= What the exercise asks =
Skip every picture, and output exactly the lines starting at the one with "Foreign popul., 2013: none -> 11250" and running through the last line of the material below.

──────── Exercise inputs

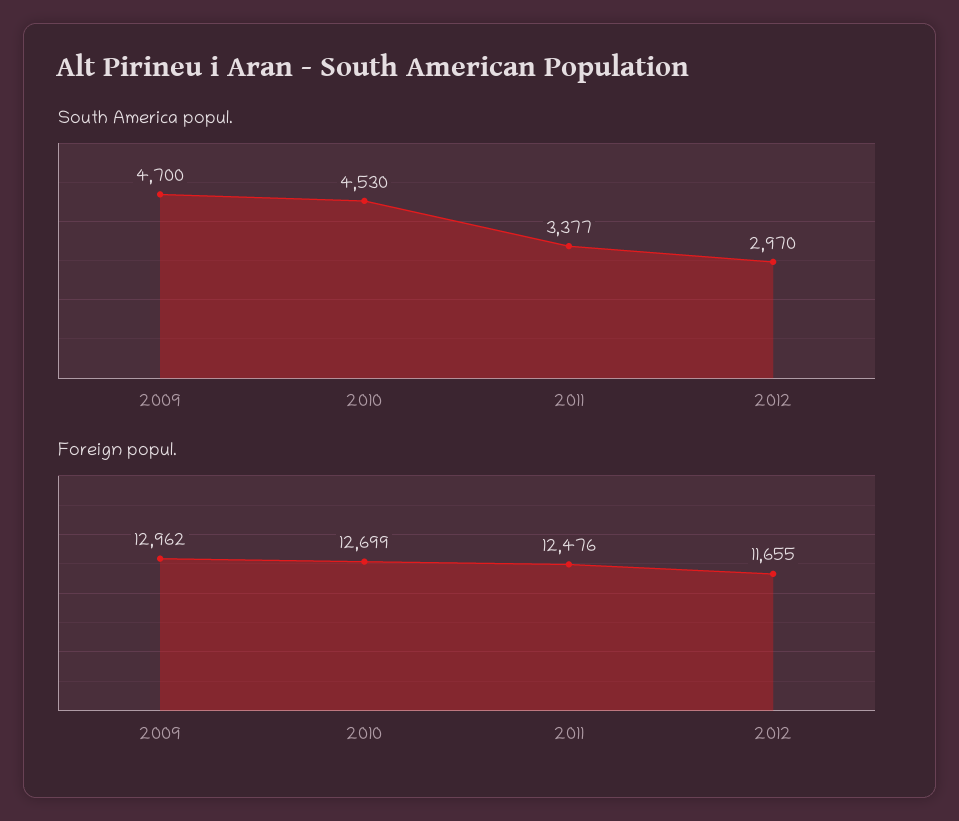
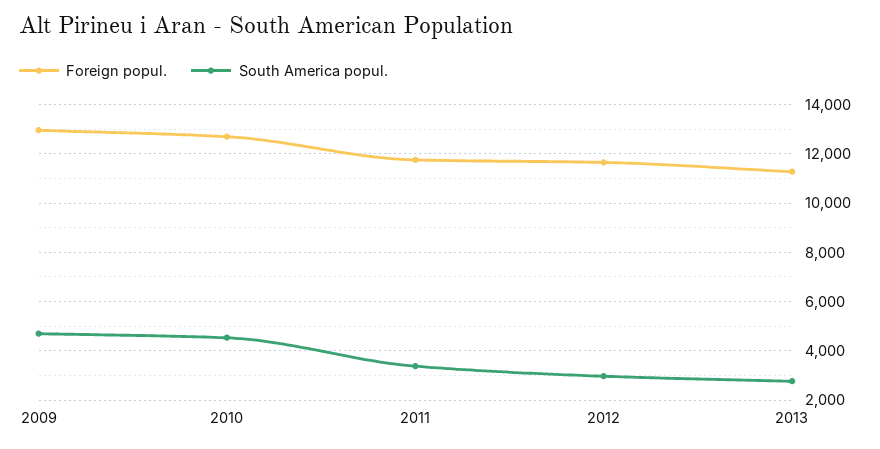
Foreign popul., 2011: 12476 -> 11750
Foreign popul., 2013: none -> 11250
South America popul., 2013: none -> 2750

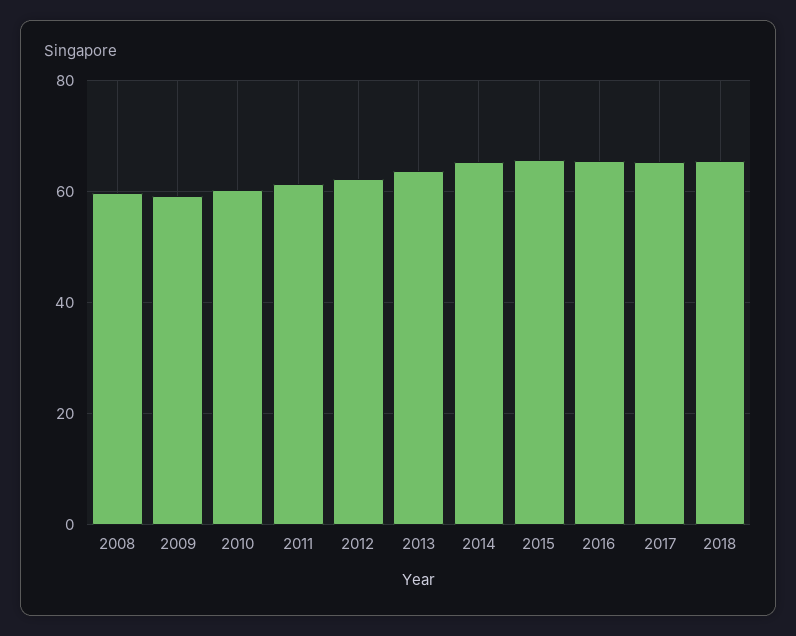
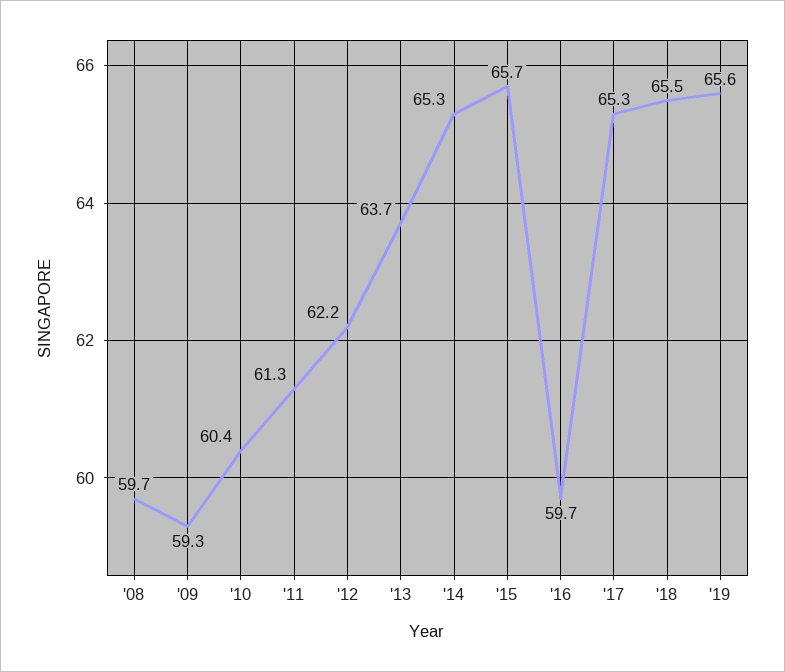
2016: 66 -> 59.7
'19: none -> 65.6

────────────────

= Answer box =
Foreign popul., 2013: none -> 11250
South America popul., 2013: none -> 2750

2016: 66 -> 59.7
'19: none -> 65.6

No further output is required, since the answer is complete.